MİMARLIĞIN VAZGEÇİLMEZLİĞİ

Yaşanılabilir bir kentsel dokunun elde edilmesi, kent etkinliklerinin sağlam, kullanışlı ve güzel yapılarda barındırılması mimarlıksız mümkün değil. Ama bu dönüşen, başkalaşan mimarlık pratiği ile de mümkün değil. Çıkış yolu mimarlığa talebin örgütlenmesi. Yatırımcıların, pazarlamacıların değil kullanıcıların etkin olacağı bir yapı üretiminin örgütlenmesi. Yeni yapılaşma için 80’li yıllarda çürütülen kooperatif fikrinin diriltilmesi. Kentsel sorunların çözümü için kent (semt) sakinlerinin girişim kanallarının açılması. Kentsel dönüşüm yağmacılarına fikri direnişin örgütlenmesi. Galataport ve İstanbul AKM mücadelelerinde filizlenen kitlesel mimari karşı koyuşun yaygınlaştırılması. Mimarlık yeniden sorumluluk duygusu ve vizyon yaratıcılığı ile teçhiz edilmedikçe ve yapı kullanıcıları ve kent sakinleri ile birliktelik kurmadıkça bu dönüşüm denilen krizi aşamaz.

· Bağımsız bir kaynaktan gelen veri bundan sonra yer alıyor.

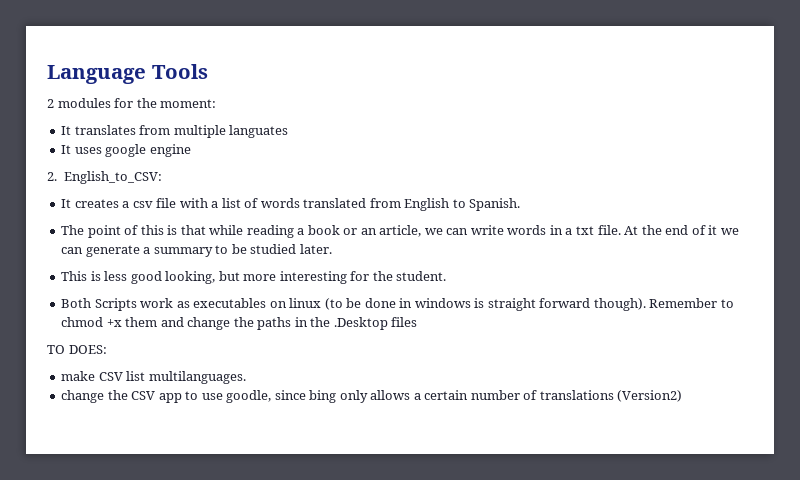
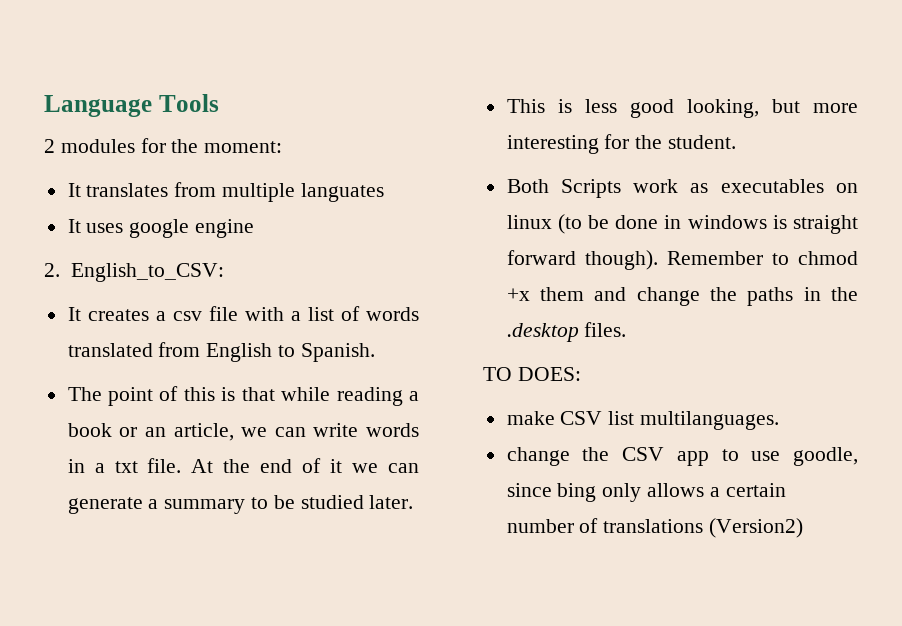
- Remember to chmod +x them and change the paths in the .Desktop files
+ Remember to chmod +x them and change the paths in the .desktop files.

Dönüşümün yerleşmesi – krizin aşılamaması durumunda mimari pratik mikro bağlamlara sıkışarak sönecek; mimarlık da geniş kitleler için yaşamsal anlamı olmayan ancak sergi konusu olabilen bir görsel sanata indirgenecek. Orta Çağ’a geri dönmemek için mimarlık vazgeçilmez. Vazgeçilmez bir mimari pratik için ise yeni bir dönüşüm gerekli.